Rebirth PART ONE (Agnosticism)

by David Turell @, Friday, December 23, 2022, 15:58 (538 days ago) @ xeno6696

Well there ya go, at least in my book this DOES make Buddhism more of a religion than a philosophy, though I suppose it's up to the individual precisely where to take it.[/i]

Thanks for this. The flat tire seems to me like a symbol for all of the above, except that once you’ve fully understood the true nature of existence, whatever that may be (a process which seems to entail becoming oblivious to all the ”cravings” that make life such a pain and such a pleasure), you will live happily ever after until your body dies its final death. And then your non-soul – totally independent of the “conditioned existence” (i.e. life on Earth) – will be at “unruffled peace”. I can’t see where the “store consciousness” fits in, since that is full of all the miserable memories of your past lives and presumably all the nasty things you did before your sufferings ceased, and yet that seems to be the only thing that doesn’t die when the body dies. In fact, to be honest, I can’t see what state could be more unruffledly peaceful or more “fully unconditioned” than permanent death. You say the Buddha didn’t specify. I’m not surprised.

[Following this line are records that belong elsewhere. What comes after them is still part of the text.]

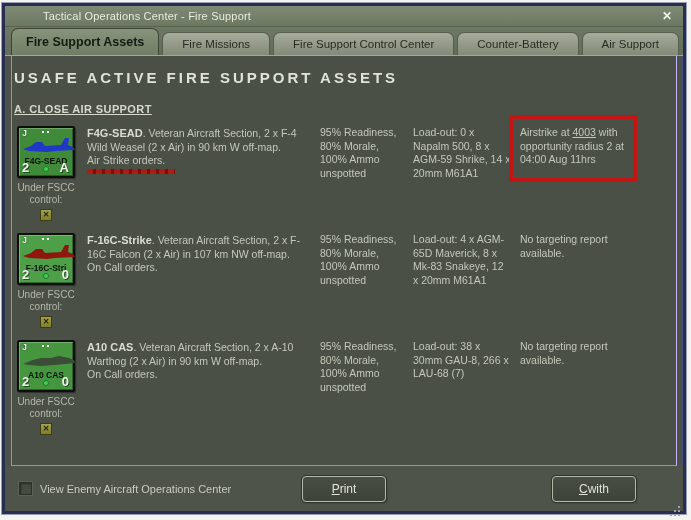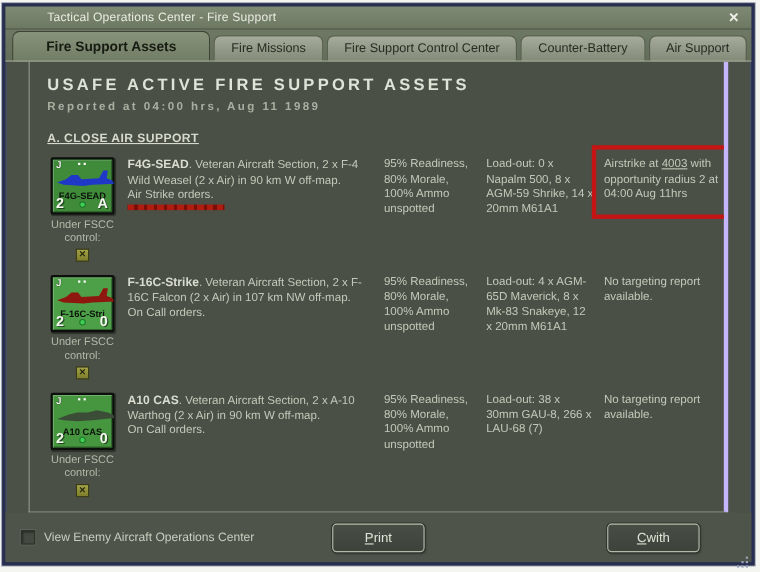--- a/index.html
+++ b/index.html
@@ -46,7 +46,7 @@
   .tab.active {
     background: linear-gradient(#87937a, #707c63);
     color: #161b12; font-weight: bold; font-size: 12.5px;
-    padding: 6px 30px 7px;
+    padding: 6px 14px 7px;
     border-color: #3d4435;
     flex: 0 0 auto;
   }

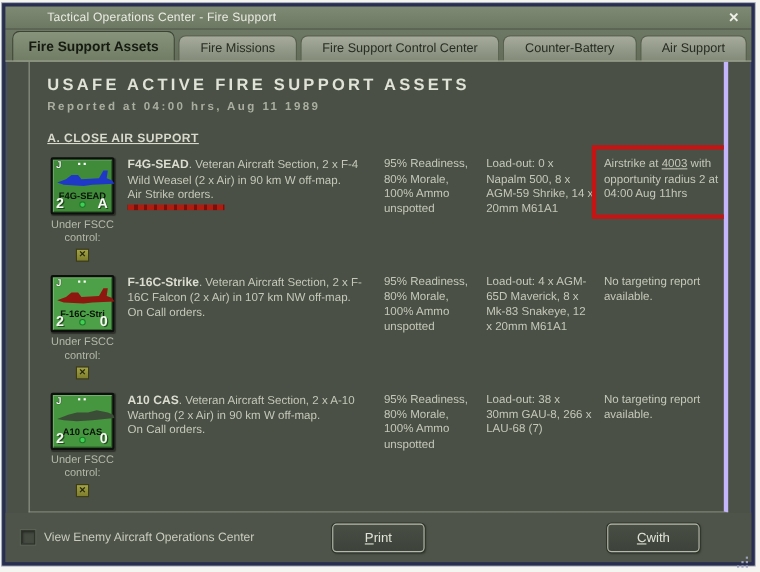--- a/index.html
+++ b/index.html
@@ -56,11 +56,11 @@
   }
   
   .panel {
-    flex: 1; margin: 0 21px;
+    flex: 1; margin: 0 6px;
     background: #4a5045;
-    border-left: 1px solid #959b8a; border-right: 4px solid #c4b5fd;
+    border-left: 1px solid #959b8a; border-right: 1px solid #c4b5fd;
     border-bottom: 1px solid #959b8a;
-    padding: 13px 16px 0 16px;
+    padding: 13px 16px 0 2px;
     overflow: hidden;
   }
   .report-title { font-size: 15px; font-weight: bold; letter-spacing: 3px; color: #e0e3d7; }

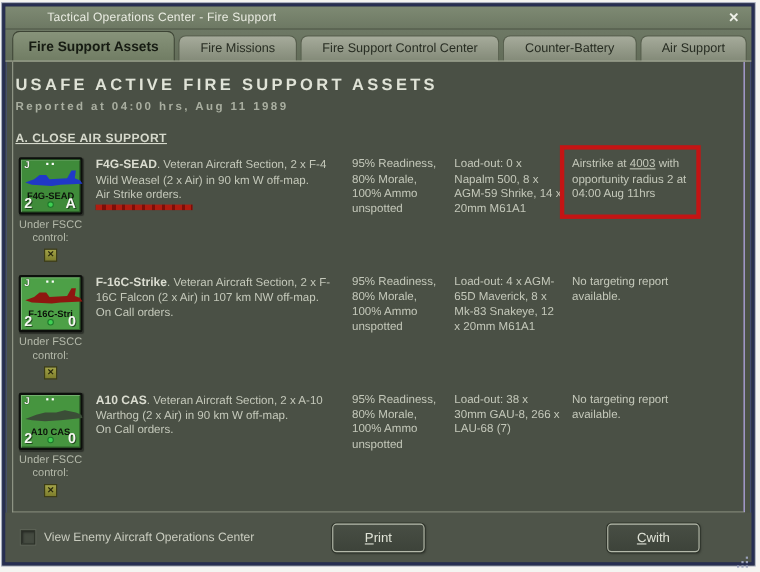--- a/index.html
+++ b/index.html
@@ -187,7 +187,6 @@
 
   <div class="panel">
     <div class="report-title">USAFE ACTIVE FIRE SUPPORT ASSETS</div>
-    <div class="report-sub">Reported at 04:00 hrs, Aug 11 1989</div>
     <div class="section-heading">A. CLOSE AIR SUPPORT</div>
 
     <div class="asset-row">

Matt: So in practice, what Buddhism is warning us against in regards to "cravings" are the issues involved with getting yourself wrapped up in them. Particularly, when we start to "identify" with them. Or in the case of addiction where the phenomenon is more black and white--where some sort of obsession develops. And I don't know where you get the idea that the goal is to be oblivious of cravings--when I turned towards (and not away from) alcohol cravings I wasn't supposed to "dismiss" them or "ignore them." I was to penetrate the events... to "roll with them" as it were. To understand them as transient phenomena; that they were "not self" and that they were a mental response. That they had a beginning, middle, and an end. To be "oblivious" would be more like "willful ignorance" and that's not something I think the Buddha taught at all. The fact is that most people "get caught up" in events and lack a layer of detachment or observation in what's going on. It's possible you've never had an unhealthy attachment to something and I'm talking Greek to you. But if you've ever had a moment where you've asked yourself "why am I doing this" and its a behavior you repeat frequently, the goal in Buddhism is to maintain that question for all things you do.

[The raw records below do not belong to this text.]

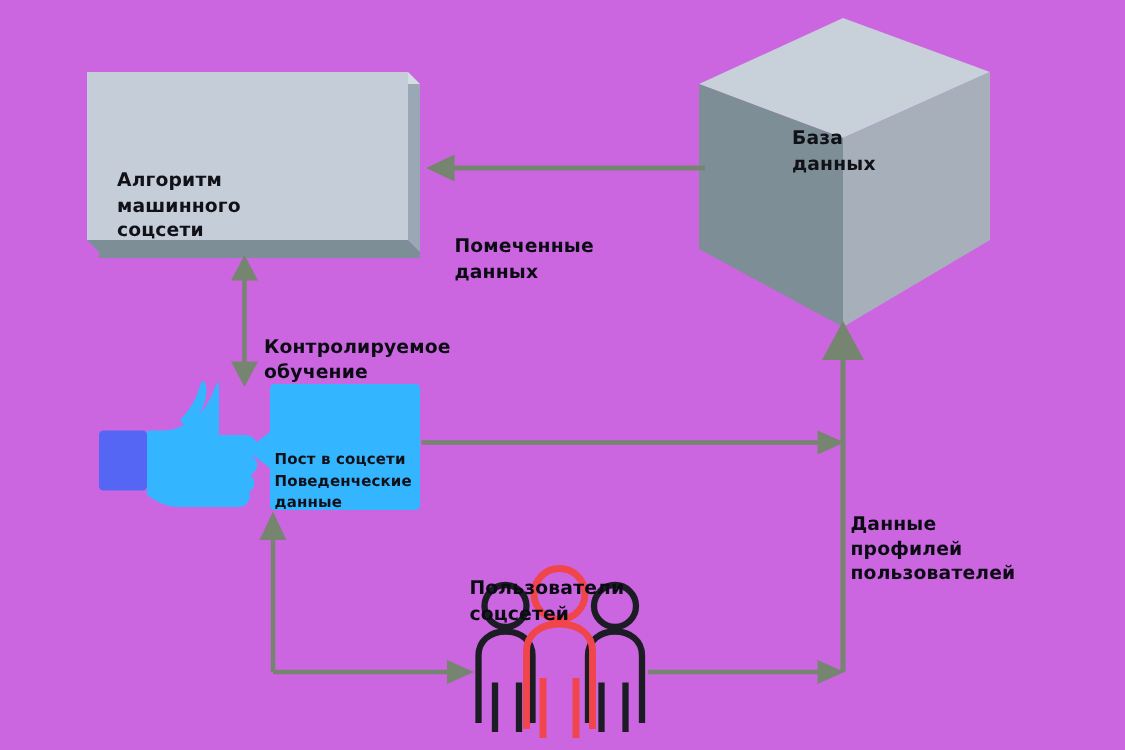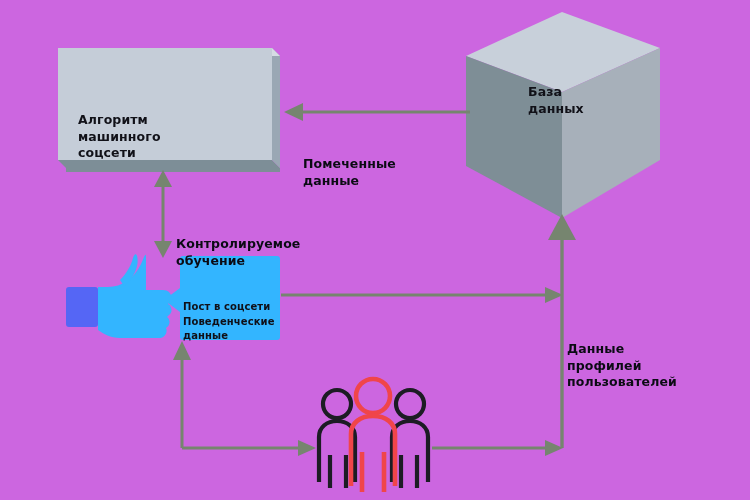--- a/index.html
+++ b/index.html
@@ -200,7 +200,7 @@
 данных</div>
 
   <div class="lbl lbl-labeled">Помеченные
-данные</div>
+данных</div>
 
   <div class="lbl lbl-supervised">Контролируемое
 обучение</div>

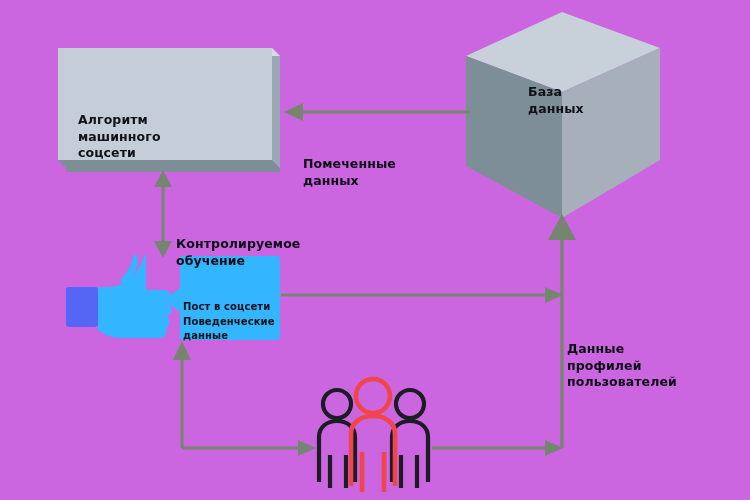--- a/index.html
+++ b/index.html
@@ -55,7 +55,7 @@
   }
   .lbl-supervised {
     left: 176px;
-    top: 200px;
+    top: 187px;
     font-size: 12.5px;
   }
   .lbl-post {

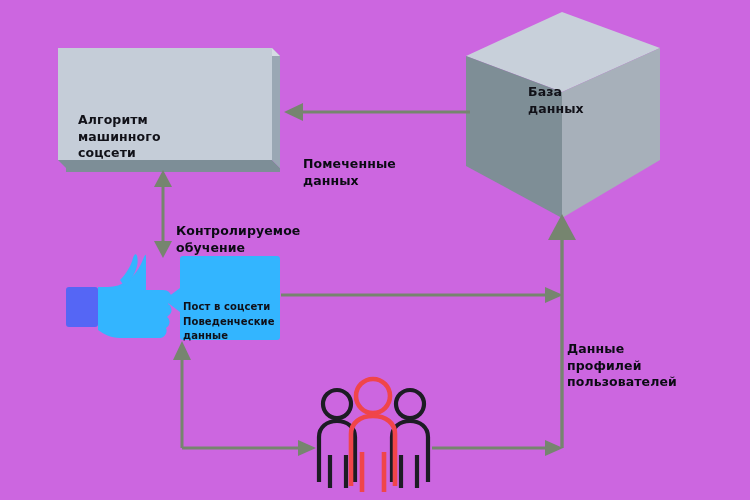--- a/index.html
+++ b/index.html
@@ -213,6 +213,8 @@
 профилей
 пользователей</div>
 
+  <div class="lbl lbl-users">Пользователи
+соцсетей</div>
 
 </div>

Probably, the best analogy for what it is--instead of "being oblivious" to cravings, is that you become a film critic for what's going on in your head. And some people *hate* film critics or engaging in that kind of thing--you might be one of them--but for me it actually enhances what's going on because I'm fully awake and aware of what's happening as its happening. A film critic that silences the critical commentary: Picture muting a Tennis match and just watching the match.

Now, the part of Buddhism that goes beyond being an internal film critic is the meditation. Meditation *necessarily* makes you less reactive. I absolutely don't get caught up in events like I used to--gone are violent swings of emotion. And other things slow down too. Acquisitiveness in general (both material and spiritual) decrease. Engaging in Metta meditation regularly built the space I needed to recognize my mom as a victim herself, though heaven help me for her unwavering tendency to try to damage.

So the decrease in cravings comes as a part of a regular and deepening meditation practice. And those practices include things like loving kindness and appreciative joy for others, compassion, and love for all beings great and small. To me, everything about the path is about dissolving the barriers we tend to erect between ourselves and other people. "Nibbana" to me, seems to represent a final dissolution where you more or less join into the greater body the universe. So it seems to me that in the literary sense, we melt the boundaries between ourselves and the rest of the universe and join it in an "ultimate" sense.

Honestly, it's the closest thing I've seen Buddhism have that orbits the same mystical cloud that St. John of the Cross or Theresa of Avila wrote about.

Recognizing your mom as a victim is a major step. The Buddhist approach to self-control is what I think happened to me from my parent's teachings.